11. According to the statutory statement filed together with the application for leave on 21st March, 2016, the Applicant seeks relief on the grounds that:

“1. THAT the Vetting of Judges and Magistrates Board acted in excess of its jurisdiction and thus ultra vires in purporting to vet and subsequently make a determination of unsuitability against the Ex-parte Applicant after he had retired.

2. THAT the Respondent has no jurisdiction to vet a Judge who has voluntarily retired from judicial service.  This is because “vetting” is defined in the Vetting of Judges and Magistrates Act as “the process by which the suitability of a serving judge or magistrate to continue serving in the Judiciary is determinedin accordance with this Act” [Emphasis Added].  The Judge having voluntarily retired, cannot CONTINUE SERVING in the Judiciary hence there is no jurisdiction to vet him with a view to making a finding as to whether or not he is suitable to continue serving as a Judge.

3.  THAT the Vetting of Judges and Magistrates Board acted out of purview of the Constitution, the Vetting of Judges and Magistrates Act, 2011 and the Fair Administrative Action Act, 2015 in making a determination of unsuitability of the Ex-parte Applicant even without him appearing before the Board, and after electing not to participate in the re-vetting process.

4. THAT a determination is an outcome of a process and there having been none in this instance, any determination by the Vetting of Judges and Magistrates Board with regard to the suitability or otherwise of the Applicant is improper, unreasonable, irrational and null.  There is no rational connection between what transpired before the scheduled hearing on 15th March, 2016 and the determination of the Board.

5. THAT the Vetting of Judges and Magistrates Board made a determination as to the validity of the Ex-parte Applicant’s letter of retirement which is outside its powers under Section 14 of the Vetting of Judges and Magistrates Act.

6. THAT the Ex-parte Applicant’s Advocate appeared before the Respondent on the scheduled hearing day and informed the Board that the Judge had elected not to subject himself to the vetting process/Board but instead voluntarily retire from Judicial Service.
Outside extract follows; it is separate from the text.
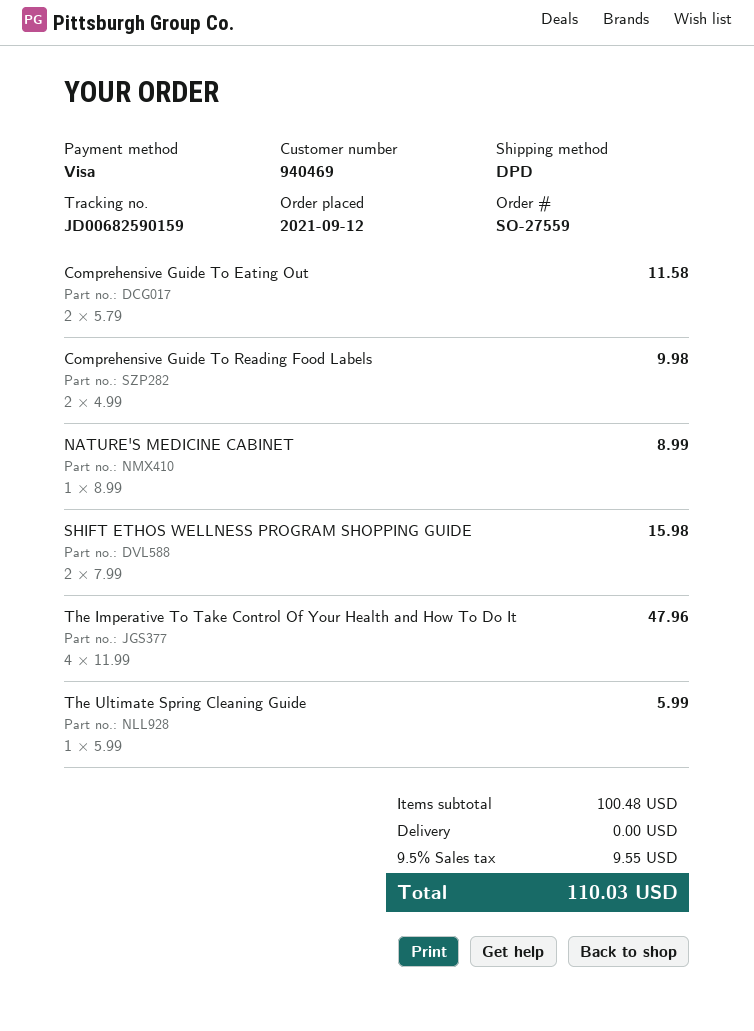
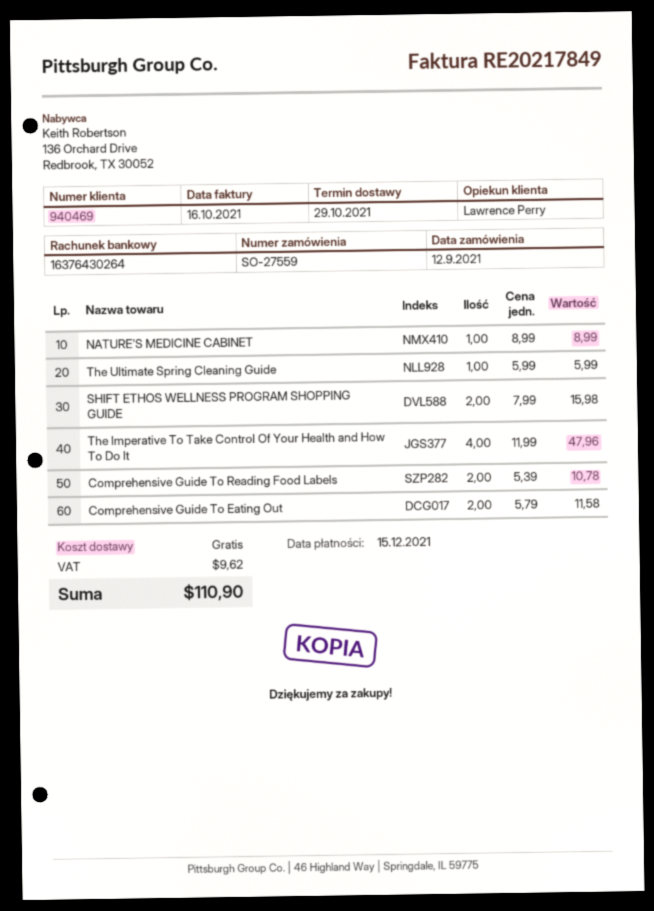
Comprehensive Guide To Reading Food Labels: 2 x 4.99 = 9.98 -> 2 x 5.39 = 10.78
tax: 9.55 -> 9.62
total: 110.03 -> 110.90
The Advocate submitted the Judge’s letter of retirement to the Board which letter was copied to the Judicial Service Commission and the Chief Justice.

7. THAT the Respondent is not competent to reject the retirement of a judge and neither is it competent to compel him to remain a judge against his will.

8. THAT the Respondent based its determination on the fact that the Ex-parte Applicant could only retire three months of the commencement of the Vetting of Judges and Magistrates Act which commenced on 19th March, 2011 for him to not be vetted. The Applicant is however not restricted by any law to retire at will if and when he chooses to.

9. THAT the intended re-vetting of 15th March, 2016 was ordered by the Supreme Court on 7th March, 2016 and therefore the Applicant being dissatisfied by that decision of the Supreme Court opted to retire voluntarily from judicial service.  The Applicant had already been vetted by the Respondent in 2012 this being a Supreme Court Order for re-vetting the option of retiring was available only then.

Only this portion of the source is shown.